* Brief: Word for word, transcribe the lines below and drop the pictures.

* Working data:
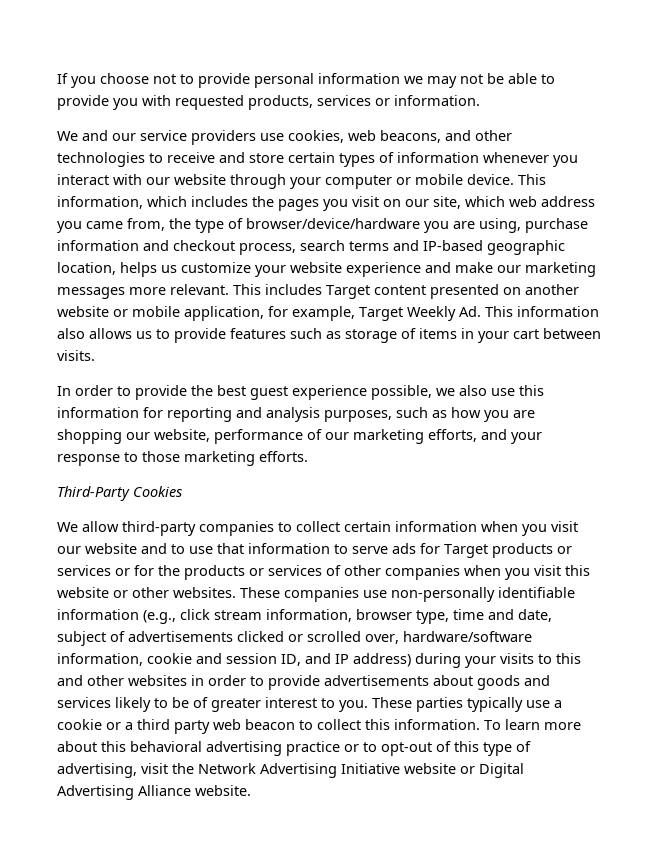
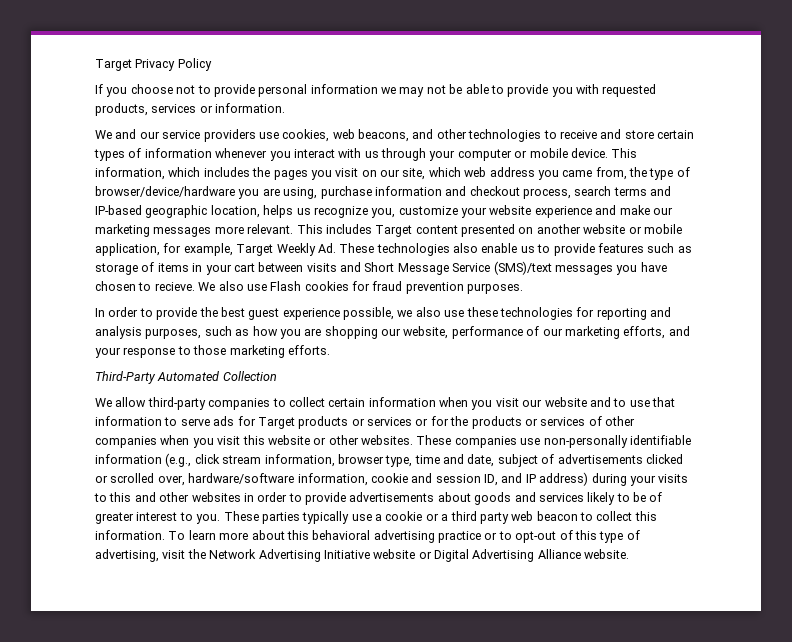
+ Target Privacy Policy
- We and our service providers use cookies, web beacons, and other technologies to receive and store certain types of information whenever you interact with our website through your computer or mobile device.
+ We and our service providers use cookies, web beacons, and other technologies to receive and store certain types of information whenever you interact with us through your computer or mobile device.
- This information, which includes the pages you visit on our site, which web address you came from, the type of browser/device/hardware you are using, purchase information and checkout process, search terms and IP-based geographic location, helps us customize your website experience and make our marketing messages more relevant.
+ This information, which includes the pages you visit on our site, which web address you came from, the type of browser/device/hardware you are using, purchase information and checkout process, search terms and IP-based geographic location, helps us recognize you, customize your website experience and make our marketing messages more relevant.
- This includes Target content presented on another website or mobile application, for example, Target Weekly Ad. This information also allows us to provide features such as storage of items in your cart between visits.
+ This includes Target content presented on another website or mobile application, for example, Target Weekly Ad. These technologies also enable us to provide features such as storage of items in your cart between visits and Short Message Service (SMS)/text messages you have chosen to recieve. We also use Flash cookies for fraud prevention purposes.
- In order to provide the best guest experience possible, we also use this information for reporting and analysis purposes, such as how you are shopping our website, performance of our marketing efforts, and your response to those marketing efforts.
+ In order to provide the best guest experience possible, we also use these technologies for reporting and analysis purposes, such as how you are shopping our website, performance of our marketing efforts, and your response to those marketing efforts.
- Third-Party Cookies
+ Third-Party Automated Collection

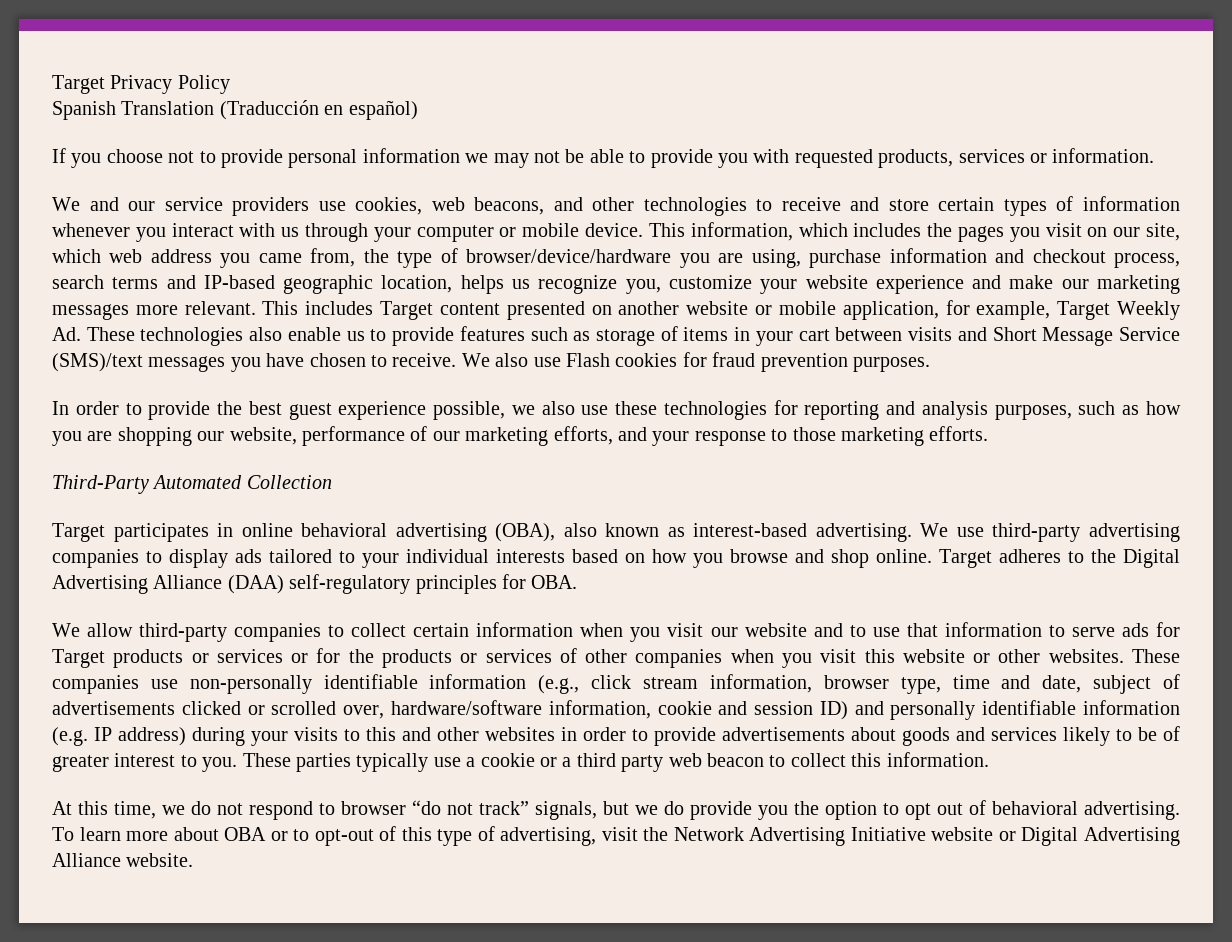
+ Spanish Translation (Traducción en español)
- This includes Target content presented on another website or mobile application, for example, Target Weekly Ad. These technologies also enable us to provide features such as storage of items in your cart between visits and Short Message Service (SMS)/text messages you have chosen to recieve.
+ This includes Target content presented on another website or mobile application, for example, Target Weekly Ad. These technologies also enable us to provide features such as storage of items in your cart between visits and Short Message Service (SMS)/text messages you have chosen to receive.
+ Target participates in online behavioral advertising (OBA), also known as interest-based advertising. We use third-party advertising companies to display ads tailored to your individual interests based on how you browse and shop online. Target adheres to the Digital Advertising Alliance (DAA) self-regulatory principles for OBA.
- These companies use non-personally identifiable information (e.g., click stream information, browser type, time and date, subject of advertisements clicked or scrolled over, hardware/software information, cookie and session ID, and IP address) during your visits to this and other websites in order to provide advertisements about goods and services likely to be of greater interest to you.
+ These companies use non-personally identifiable information (e.g., click stream information, browser type, time and date, subject of advertisements clicked or scrolled over, hardware/software information, cookie and session ID) and personally identifiable information (e.g. IP address) during your visits to this and other websites in order to provide advertisements about goods and services likely to be of greater interest to you.
- These parties typically use a cookie or a third party web beacon to collect this information. To learn more about this behavioral advertising practice or to opt-out of this type of advertising, visit the Network Advertising Initiative website or Digital Advertising Alliance website.
+ These parties typically use a cookie or a third party web beacon to collect this information.
+ At this time, we do not respond to browser “do not track” signals, but we do provide you the option to opt out of behavioral advertising. To learn more about OBA or to opt-out of this type of advertising, visit the Network Advertising Initiative website or Digital Advertising Alliance website.

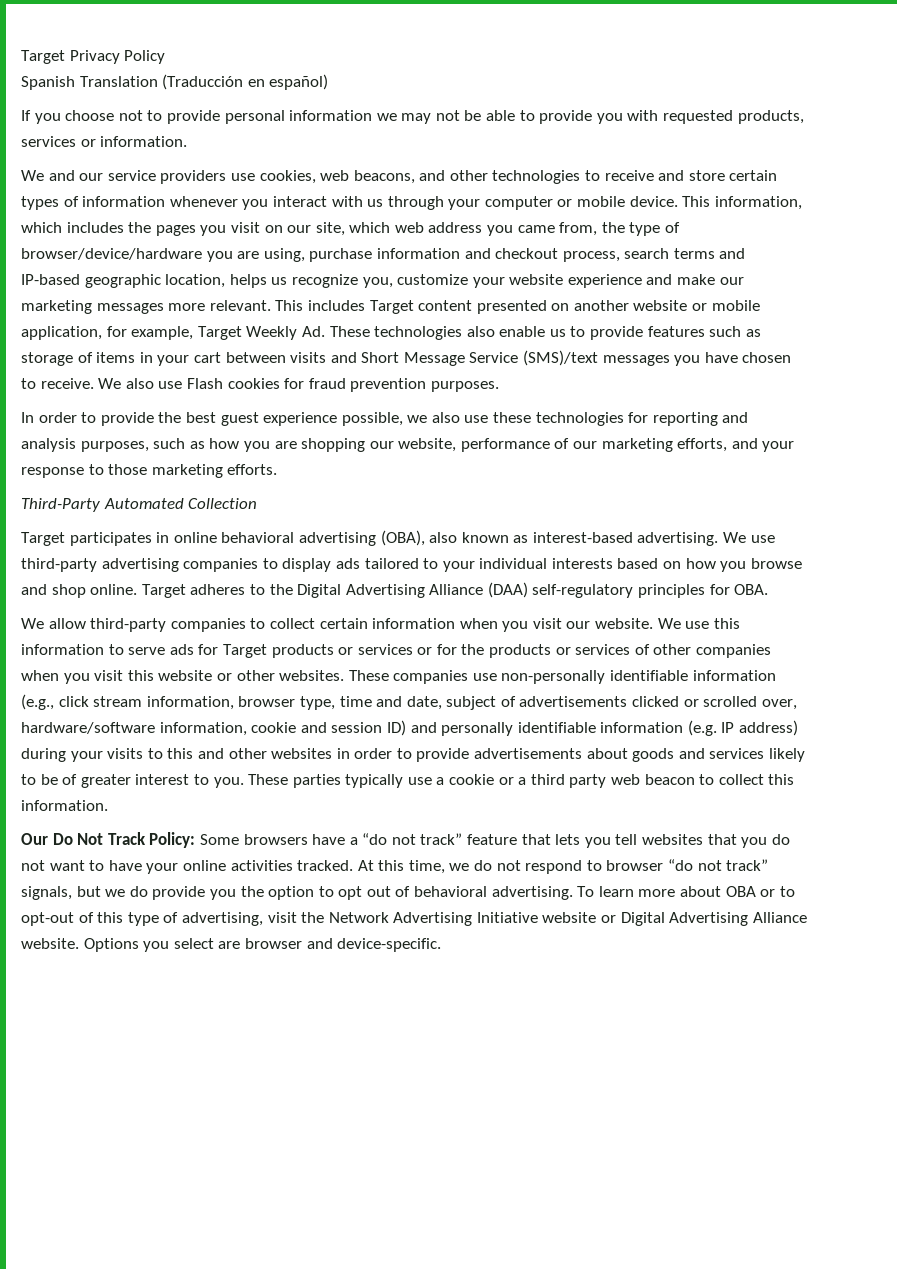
- We allow third-party companies to collect certain information when you visit our website and to use that information to serve ads for Target products or services or for the products or services of other companies when you visit this website or other websites.
+ We allow third-party companies to collect certain information when you visit our website. We use this information to serve ads for Target products or services or for the products or services of other companies when you visit this website or other websites.
+ Our Do Not Track Policy: Some browsers have a “do not track” feature that lets you tell websites that you do not want to have your online activities tracked.
+ Options you select are browser and device-specific.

* Response:
+ Target Privacy Policy
- We and our service providers use cookies, web beacons, and other technologies to receive and store certain types of information whenever you interact with our website through your computer or mobile device.
+ We and our service providers use cookies, web beacons, and other technologies to receive and store certain types of information whenever you interact with us through your computer or mobile device.
- This information, which includes the pages you visit on our site, which web address you came from, the type of browser/device/hardware you are using, purchase information and checkout process, search terms and IP-based geographic location, helps us customize your website experience and make our marketing messages more relevant.
+ This information, which includes the pages you visit on our site, which web address you came from, the type of browser/device/hardware you are using, purchase information and checkout process, search terms and IP-based geographic location, helps us recognize you, customize your website experience and make our marketing messages more relevant.
- This includes Target content presented on another website or mobile application, for example, Target Weekly Ad. This information also allows us to provide features such as storage of items in your cart between visits.
+ This includes Target content presented on another website or mobile application, for example, Target Weekly Ad. These technologies also enable us to provide features such as storage of items in your cart between visits and Short Message Service (SMS)/text messages you have chosen to recieve. We also use Flash cookies for fraud prevention purposes.
- In order to provide the best guest experience possible, we also use this information for reporting and analysis purposes, such as how you are shopping our website, performance of our marketing efforts, and your response to those marketing efforts.
+ In order to provide the best guest experience possible, we also use these technologies for reporting and analysis purposes, such as how you are shopping our website, performance of our marketing efforts, and your response to those marketing efforts.
- Third-Party Cookies
+ Third-Party Automated Collection

+ Spanish Translation (Traducción en español)
- This includes Target content presented on another website or mobile application, for example, Target Weekly Ad. These technologies also enable us to provide features such as storage of items in your cart between visits and Short Message Service (SMS)/text messages you have chosen to recieve.
+ This includes Target content presented on another website or mobile application, for example, Target Weekly Ad. These technologies also enable us to provide features such as storage of items in your cart between visits and Short Message Service (SMS)/text messages you have chosen to receive.
+ Target participates in online behavioral advertising (OBA), also known as interest-based advertising. We use third-party advertising companies to display ads tailored to your individual interests based on how you browse and shop online. Target adheres to the Digital Advertising Alliance (DAA) self-regulatory principles for OBA.
- These companies use non-personally identifiable information (e.g., click stream information, browser type, time and date, subject of advertisements clicked or scrolled over, hardware/software information, cookie and session ID, and IP address) during your visits to this and other websites in order to provide advertisements about goods and services likely to be of greater interest to you.
+ These companies use non-personally identifiable information (e.g., click stream information, browser type, time and date, subject of advertisements clicked or scrolled over, hardware/software information, cookie and session ID) and personally identifiable information (e.g. IP address) during your visits to this and other websites in order to provide advertisements about goods and services likely to be of greater interest to you.
- These parties typically use a cookie or a third party web beacon to collect this information. To learn more about this behavioral advertising practice or to opt-out of this type of advertising, visit the Network Advertising Initiative website or Digital Advertising Alliance website.
+ These parties typically use a cookie or a third party web beacon to collect this information.
+ At this time, we do not respond to browser “do not track” signals, but we do provide you the option to opt out of behavioral advertising. To learn more about OBA or to opt-out of this type of advertising, visit the Network Advertising Initiative website or Digital Advertising Alliance website.

- We allow third-party companies to collect certain information when you visit our website and to use that information to serve ads for Target products or services or for the products or services of other companies when you visit this website or other websites.
+ We allow third-party companies to collect certain information when you visit our website. We use this information to serve ads for Target products or services or for the products or services of other companies when you visit this website or other websites.
+ Our Do Not Track Policy: Some browsers have a “do not track” feature that lets you tell websites that you do not want to have your online activities tracked.
+ Options you select are browser and device-specific.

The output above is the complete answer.